### Task details
The records are to be repeated in full, with the images removed.

### Data supplied
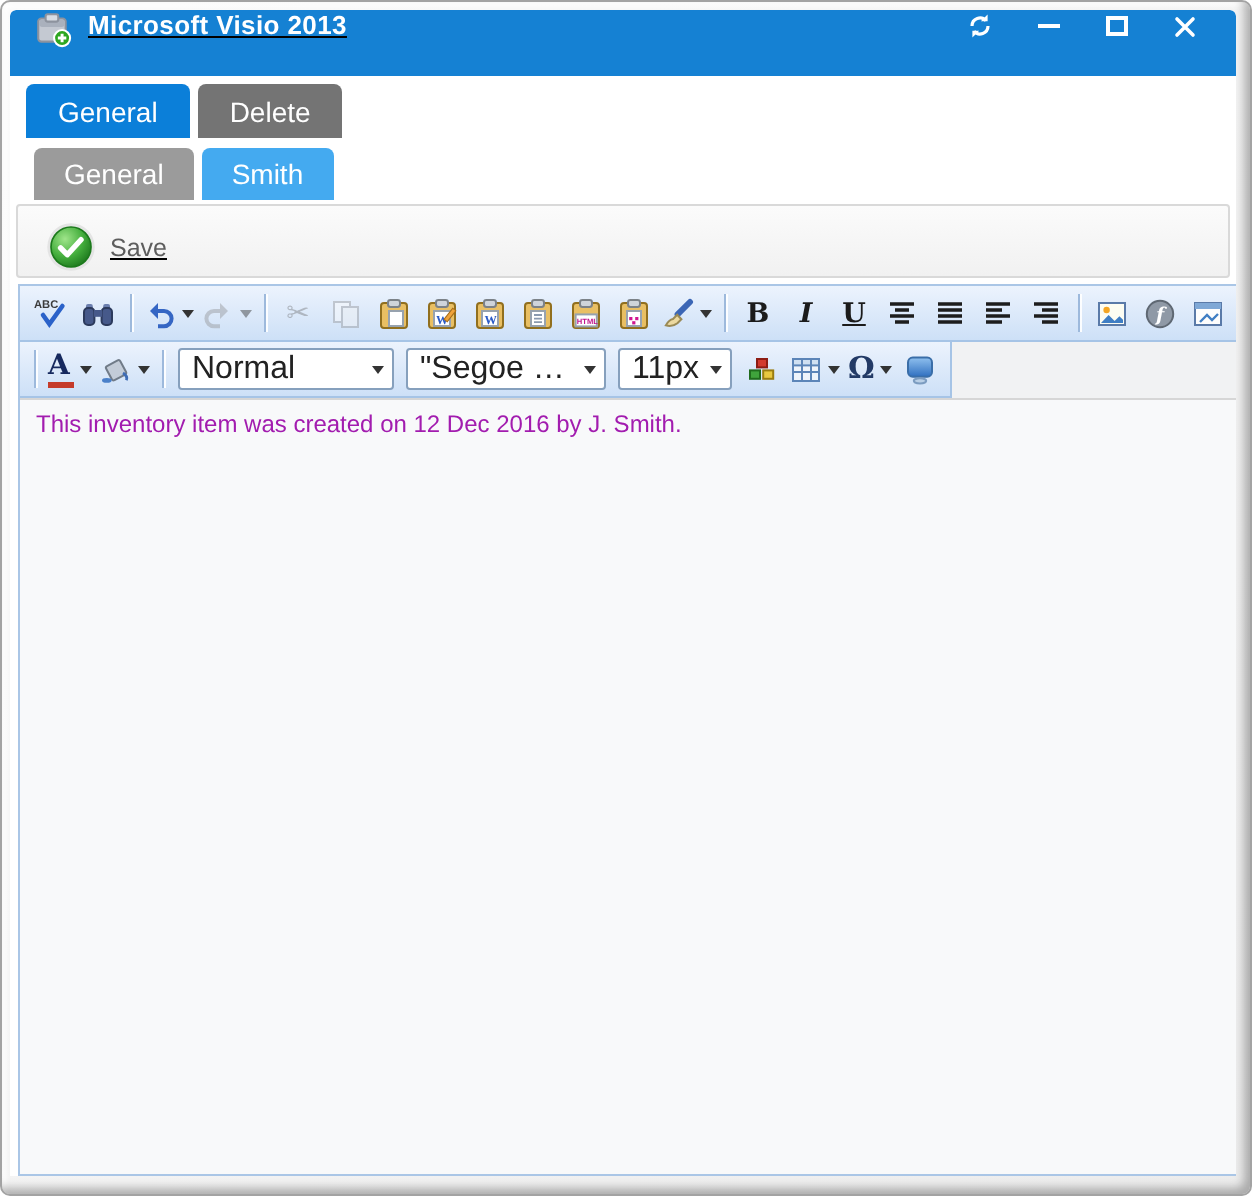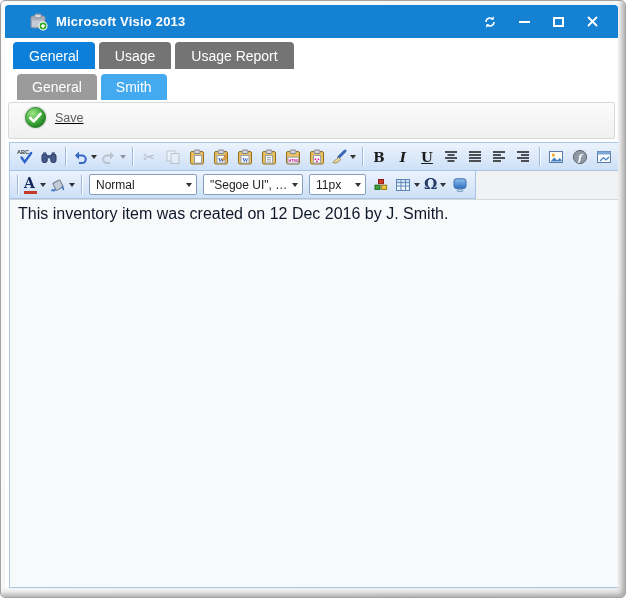--- a/index.html
+++ b/index.html
@@ -10,41 +10,41 @@
     width:626px;height:598px;
     background:linear-gradient(135deg,#fbfbfb,#ececec);
     border:1px solid #a3a3a3;border-radius:5px;
     padding:4px 7px 9px 4px;
     box-shadow:inset -3px -3px 5px rgba(0,0,0,.28), inset 2px 2px 2px rgba(255,255,255,.9);
     position:relative;
   }
   .window-inner{width:100%;height:100%;background:#fff;display:flex;flex-direction:column;border-radius:3px 3px 0 0;overflow:hidden;}
 
   
-  .titlebar{height:33px;background:#1581d3;display:flex;align-items:center;padding:0 10px 0 24px;border-radius:3px 3px 0 0;flex:none;}
+  .titlebar{height:33px;background:#1581d3;display:flex;align-items:flex-start;padding:0 10px 0 12px;border-radius:3px 3px 0 0;flex:none;text-decoration:underline;}
   .app-icon{width:19px;height:19px;display:flex;align-items:center;justify-content:center;margin-right:8px;}
   .title{color:#fff;font-weight:bold;font-size:13px;letter-spacing:.2px;}
   .tb-controls{margin-left:auto;display:flex;align-items:center;gap:18px;padding-right:8px;}
   .tbc{width:16px;height:16px;display:flex;align-items:center;justify-content:center;cursor:pointer;}
   .min-bar{width:11px;height:2px;background:#fff;}
   .max-box{width:11px;height:10px;border:2px solid #fff;}
 
   
   .tabrow{display:flex;gap:4px;flex:none;background:#fff;}
   .tabrow1{padding:4px 0 0 8px;}
   .tabrow2{padding:5px 0 0 12px;}
   .tab{color:#fff;font-size:14px;display:flex;align-items:center;justify-content:center;border-radius:4px 4px 0 0;cursor:pointer;}
   .tabrow1 .tab{height:27px;padding:0 16px;background:#747474;}
   .tabrow1 .tab.active{background:#0b7fd9;}
   .tabrow2 .tab{height:26px;padding:0 15px;background:#9b9b9b;}
   .tabrow2 .tab.active2{background:#44aaf0;}
 
   
   .action-bar{flex:none;margin:2px 3px 0 3px;height:37px;background:linear-gradient(#fbfbfb,#f1f1f1);
-    border:1px solid #d9d9d9;border-radius:2px;display:flex;align-items:flex-start;padding:0 8px;gap:14px;text-decoration:underline;}
+    border:1px solid #d9d9d9;border-radius:2px;display:flex;align-items:flex-end;padding:0 8px;gap:14px;text-decoration:underline;}
   .action-btn{display:flex;align-items:center;gap:7px;padding:2px 6px;cursor:pointer;border-radius:3px;}
   .action-label{color:#5d5d5d;font-size:12.5px;}
 
   
   .editor{flex:1;display:flex;flex-direction:column;margin:3px 0 0 4px;border:1px solid #aac6e6;border-right:none;overflow:hidden;}
   .tb-row{height:28px;display:flex;align-items:center;background:linear-gradient(#ecf3fd,#cde0f7);
     border-bottom:1px solid #a6c4e6;padding:0 3px;flex:none;white-space:nowrap;overflow:hidden;}
   .tb-row2-wrap{flex:none;background:#f1f2f3;border-bottom:1px solid #d6d6d6;}
   .tb-row2{width:466px;border-right:1px solid #a6c4e6;}
   .tbtn{min-width:24px;height:24px;display:inline-flex;align-items:center;justify-content:center;border-radius:3px;cursor:pointer;flex:none;}
@@ -53,28 +53,28 @@
   .caret{display:inline-block;width:0;height:0;border-left:3px solid transparent;border-right:3px solid transparent;border-top:4px solid #333;margin-left:3px;flex:none;}
   .disabled{opacity:.45;filter:saturate(.15);}
   .glyph-cut{font-family:"DejaVu Sans",sans-serif;font-size:14px;color:#6d7b90;line-height:1;}
   .bld{font-family:"DejaVu Serif",serif;font-weight:bold;font-size:13.5px;color:#1b1b1b;}
   .itl{font-family:"DejaVu Serif",serif;font-style:italic;font-weight:bold;font-size:13.5px;color:#1b1b1b;}
   .und{font-family:"DejaVu Serif",serif;font-weight:bold;font-size:13.5px;color:#1b1b1b;text-decoration:underline;}
   .omega{font-family:"DejaVu Serif",serif;font-weight:bold;font-size:15px;color:#223a66;line-height:1;}
   .fcA{font-family:"DejaVu Serif",serif;font-weight:bold;font-size:14px;color:#16295e;line-height:1;display:block;}
   .colorbar{display:block;width:13px;height:3px;background:#c53b2a;margin-top:1px;}
   .combo{height:21px;background:#fff;border:1px solid #86a0bd;border-radius:2px;display:inline-flex;align-items:center;
-    padding:0 4px 0 6px;margin:0 3px;font-size:12px;color:#222;cursor:pointer;flex:none;}
+    padding:0 4px 0 6px;margin:0 3px;font-size:16px;color:#222;cursor:pointer;flex:none;}
   .combo .combo-val{flex:1;overflow:hidden;text-overflow:ellipsis;white-space:nowrap;}
   .combo-style{width:108px;}
   .combo-font{width:100px;}
   .combo-size{width:57px;}
 
   
-  .editor-content{flex:1;background:#f8f9fa;padding:5px 8px;font-size:16px;color:#0f172a;cursor:text;overflow:hidden;}
+  .editor-content{flex:1;background:#f8f9fa;padding:5px 8px;font-size:12px;color:#a21caf;cursor:text;overflow:hidden;}
 
   svg{display:block;}
   .defs{position:absolute;width:0;height:0;overflow:hidden;}
 </style>
 </head>
 <body>
 
 <svg class="defs" aria-hidden="true">
   <defs>
     <radialGradient id="gGreen" cx="35%" cy="30%" r="75%">
@@ -126,22 +126,21 @@
         <span class="tbc">
           <svg width="11" height="11" viewBox="0 0 11 11">
               <path d="M1.5 1.5l8 8M9.5 1.5l-8 8" stroke="#fff" stroke-width="1.8" stroke-linecap="round"></path>
             </svg>
         </span>
       </div>
     </div>
 
     <div class="tabrow tabrow1">
       <div class="tab active">General</div>
-      <div class="tab">Usage</div>
-      <div class="tab">Usage Report</div>
+      <div class="tab">Delete</div>
     </div>
 
     <div class="tabrow tabrow2">
       <div class="tab">General</div>
       <div class="tab active2">Smith</div>
     </div>
 
     <div class="action-bar">
       <div class="action-btn">
         <span>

### Task response
--- a/index.html
+++ b/index.html
@@ -10,41 +10,41 @@
     width:626px;height:598px;
     background:linear-gradient(135deg,#fbfbfb,#ececec);
     border:1px solid #a3a3a3;border-radius:5px;
     padding:4px 7px 9px 4px;
     box-shadow:inset -3px -3px 5px rgba(0,0,0,.28), inset 2px 2px 2px rgba(255,255,255,.9);
     position:relative;
   }
   .window-inner{width:100%;height:100%;background:#fff;display:flex;flex-direction:column;border-radius:3px 3px 0 0;overflow:hidden;}
 
   
-  .titlebar{height:33px;background:#1581d3;display:flex;align-items:center;padding:0 10px 0 24px;border-radius:3px 3px 0 0;flex:none;}
+  .titlebar{height:33px;background:#1581d3;display:flex;align-items:flex-start;padding:0 10px 0 12px;border-radius:3px 3px 0 0;flex:none;text-decoration:underline;}
   .app-icon{width:19px;height:19px;display:flex;align-items:center;justify-content:center;margin-right:8px;}
   .title{color:#fff;font-weight:bold;font-size:13px;letter-spacing:.2px;}
   .tb-controls{margin-left:auto;display:flex;align-items:center;gap:18px;padding-right:8px;}
   .tbc{width:16px;height:16px;display:flex;align-items:center;justify-content:center;cursor:pointer;}
   .min-bar{width:11px;height:2px;background:#fff;}
   .max-box{width:11px;height:10px;border:2px solid #fff;}
 
   
   .tabrow{display:flex;gap:4px;flex:none;background:#fff;}
   .tabrow1{padding:4px 0 0 8px;}
   .tabrow2{padding:5px 0 0 12px;}
   .tab{color:#fff;font-size:14px;display:flex;align-items:center;justify-content:center;border-radius:4px 4px 0 0;cursor:pointer;}
   .tabrow1 .tab{height:27px;padding:0 16px;background:#747474;}
   .tabrow1 .tab.active{background:#0b7fd9;}
   .tabrow2 .tab{height:26px;padding:0 15px;background:#9b9b9b;}
   .tabrow2 .tab.active2{background:#44aaf0;}
 
   
   .action-bar{flex:none;margin:2px 3px 0 3px;height:37px;background:linear-gradient(#fbfbfb,#f1f1f1);
-    border:1px solid #d9d9d9;border-radius:2px;display:flex;align-items:flex-start;padding:0 8px;gap:14px;text-decoration:underline;}
+    border:1px solid #d9d9d9;border-radius:2px;display:flex;align-items:flex-end;padding:0 8px;gap:14px;text-decoration:underline;}
   .action-btn{display:flex;align-items:center;gap:7px;padding:2px 6px;cursor:pointer;border-radius:3px;}
   .action-label{color:#5d5d5d;font-size:12.5px;}
 
   
   .editor{flex:1;display:flex;flex-direction:column;margin:3px 0 0 4px;border:1px solid #aac6e6;border-right:none;overflow:hidden;}
   .tb-row{height:28px;display:flex;align-items:center;background:linear-gradient(#ecf3fd,#cde0f7);
     border-bottom:1px solid #a6c4e6;padding:0 3px;flex:none;white-space:nowrap;overflow:hidden;}
   .tb-row2-wrap{flex:none;background:#f1f2f3;border-bottom:1px solid #d6d6d6;}
   .tb-row2{width:466px;border-right:1px solid #a6c4e6;}
   .tbtn{min-width:24px;height:24px;display:inline-flex;align-items:center;justify-content:center;border-radius:3px;cursor:pointer;flex:none;}
@@ -53,28 +53,28 @@
   .caret{display:inline-block;width:0;height:0;border-left:3px solid transparent;border-right:3px solid transparent;border-top:4px solid #333;margin-left:3px;flex:none;}
   .disabled{opacity:.45;filter:saturate(.15);}
   .glyph-cut{font-family:"DejaVu Sans",sans-serif;font-size:14px;color:#6d7b90;line-height:1;}
   .bld{font-family:"DejaVu Serif",serif;font-weight:bold;font-size:13.5px;color:#1b1b1b;}
   .itl{font-family:"DejaVu Serif",serif;font-style:italic;font-weight:bold;font-size:13.5px;color:#1b1b1b;}
   .und{font-family:"DejaVu Serif",serif;font-weight:bold;font-size:13.5px;color:#1b1b1b;text-decoration:underline;}
   .omega{font-family:"DejaVu Serif",serif;font-weight:bold;font-size:15px;color:#223a66;line-height:1;}
   .fcA{font-family:"DejaVu Serif",serif;font-weight:bold;font-size:14px;color:#16295e;line-height:1;display:block;}
   .colorbar{display:block;width:13px;height:3px;background:#c53b2a;margin-top:1px;}
   .combo{height:21px;background:#fff;border:1px solid #86a0bd;border-radius:2px;display:inline-flex;align-items:center;
-    padding:0 4px 0 6px;margin:0 3px;font-size:12px;color:#222;cursor:pointer;flex:none;}
+    padding:0 4px 0 6px;margin:0 3px;font-size:16px;color:#222;cursor:pointer;flex:none;}
   .combo .combo-val{flex:1;overflow:hidden;text-overflow:ellipsis;white-space:nowrap;}
   .combo-style{width:108px;}
   .combo-font{width:100px;}
   .combo-size{width:57px;}
 
   
-  .editor-content{flex:1;background:#f8f9fa;padding:5px 8px;font-size:16px;color:#0f172a;cursor:text;overflow:hidden;}
+  .editor-content{flex:1;background:#f8f9fa;padding:5px 8px;font-size:12px;color:#a21caf;cursor:text;overflow:hidden;}
 
   svg{display:block;}
   .defs{position:absolute;width:0;height:0;overflow:hidden;}
 </style>
 </head>
 <body>
 
 <svg class="defs" aria-hidden="true">
   <defs>
     <radialGradient id="gGreen" cx="35%" cy="30%" r="75%">
@@ -126,22 +126,21 @@
         <span class="tbc">
           <svg width="11" height="11" viewBox="0 0 11 11">
               <path d="M1.5 1.5l8 8M9.5 1.5l-8 8" stroke="#fff" stroke-width="1.8" stroke-linecap="round"></path>
             </svg>
         </span>
       </div>
     </div>
 
     <div class="tabrow tabrow1">
       <div class="tab active">General</div>
-      <div class="tab">Usage</div>
-      <div class="tab">Usage Report</div>
+      <div class="tab">Delete</div>
     </div>
 
     <div class="tabrow tabrow2">
       <div class="tab">General</div>
       <div class="tab active2">Smith</div>
     </div>
 
     <div class="action-bar">
       <div class="action-btn">
         <span>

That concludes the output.